Statistics Flashcards
What are the definitions of x̄ and SD? what meanings of the indexes?
the mean is the average so all samples/ number of samples
- it describes how data is concentrated
SD gives the average distance from samples to the centre value
- it describes how data is separated
What is
a) data frequency?
b) data distribution?
c) what relationship exists between the two terms?
a) how often similar data occurs (no times sample value occurs)

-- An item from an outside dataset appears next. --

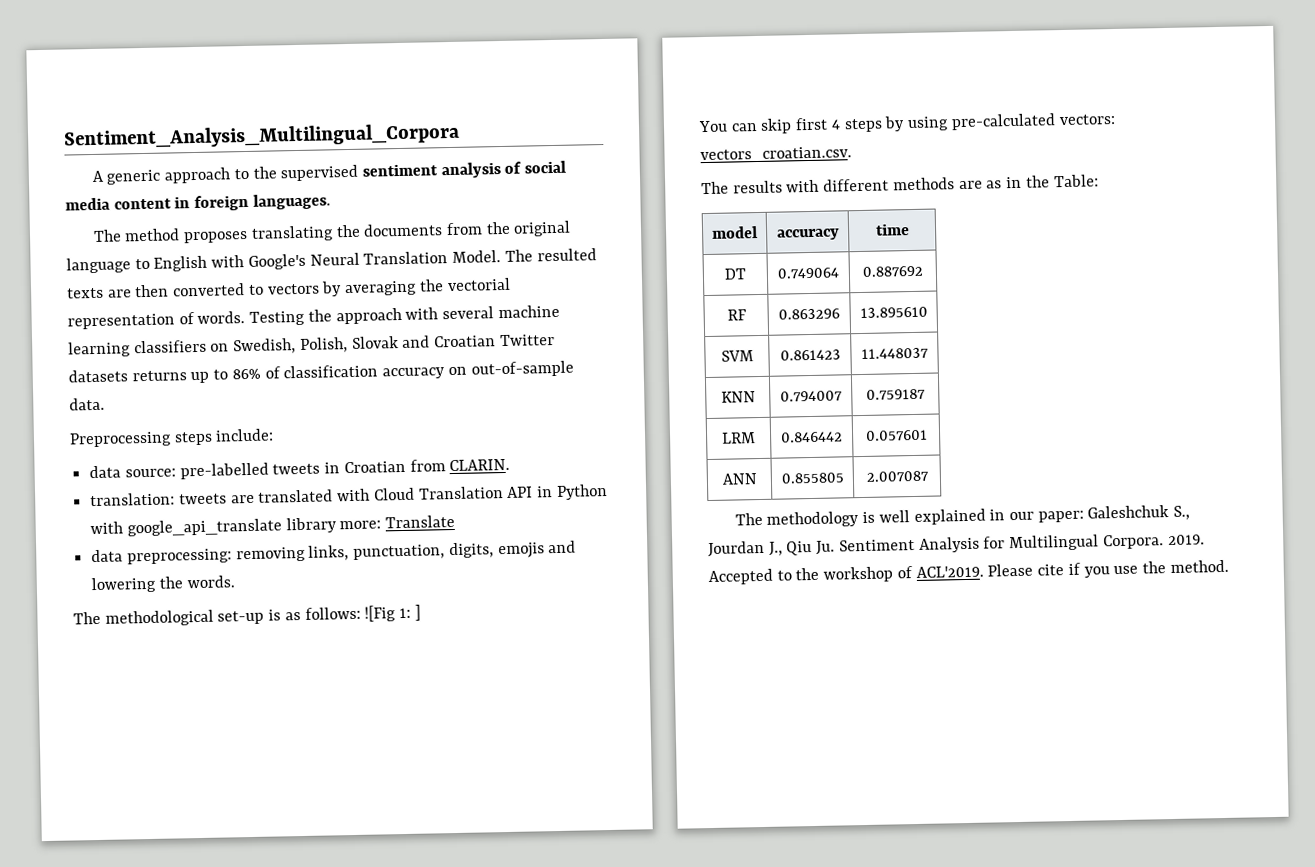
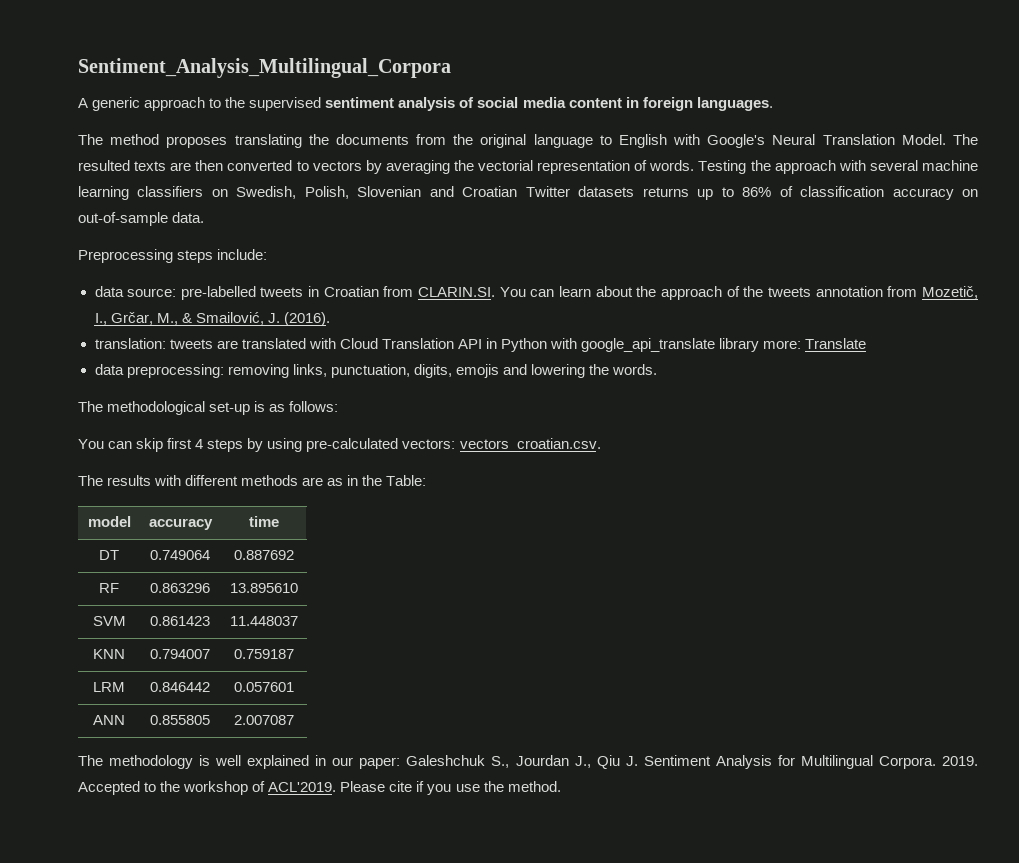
[351,336,399,349] Slovak -> [357,186,422,197] Slovenian
[449,458,511,472] CLARIN. -> [418,286,978,300] [94,312,330,326] CLARIN.SI. You can learn about the approach of the tweets annotation from Mozetič, I., Grčar, M., & Smailović, J. (2016).
[364,604,421,622] ![Fig 1: ] -> (339, 406) none
[816,540,836,555] Ju. -> [625,756,638,766] J.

b) the shape constructed by data distribution
c) frequency constructs the distribution eg in a histogram
If a huge no of samples are collected from nature
a) what is the distribution?
b) what shape is it?
c) what value is at the peak?
a) normal distribution
b) bell shaped
c) the mean
In ND, what is
a) x̄ + 1SD
b) x̄ + 2SD
c) x̄ + 3SD equal to in %?
a) 68.27%
b) 95.45%
c) 99.73%
roughly 65,95,99
What types of file can be directly imported into SPSS?
- excel
- txt
- direct input data in data view
What are the 3 main types of data?
- numerical
- nominal: categories without rank eg gender
- ordinal: categories with rank eg satisfaction
In SPSS what data characteristics can be shown using the histogram?
- frequency
- distribution
In SPSS what can users do with the
a) variable view?
b) data view?
a) define variables: define name with letter, define type of data eg string/numeric, define how many posession, define no decimal …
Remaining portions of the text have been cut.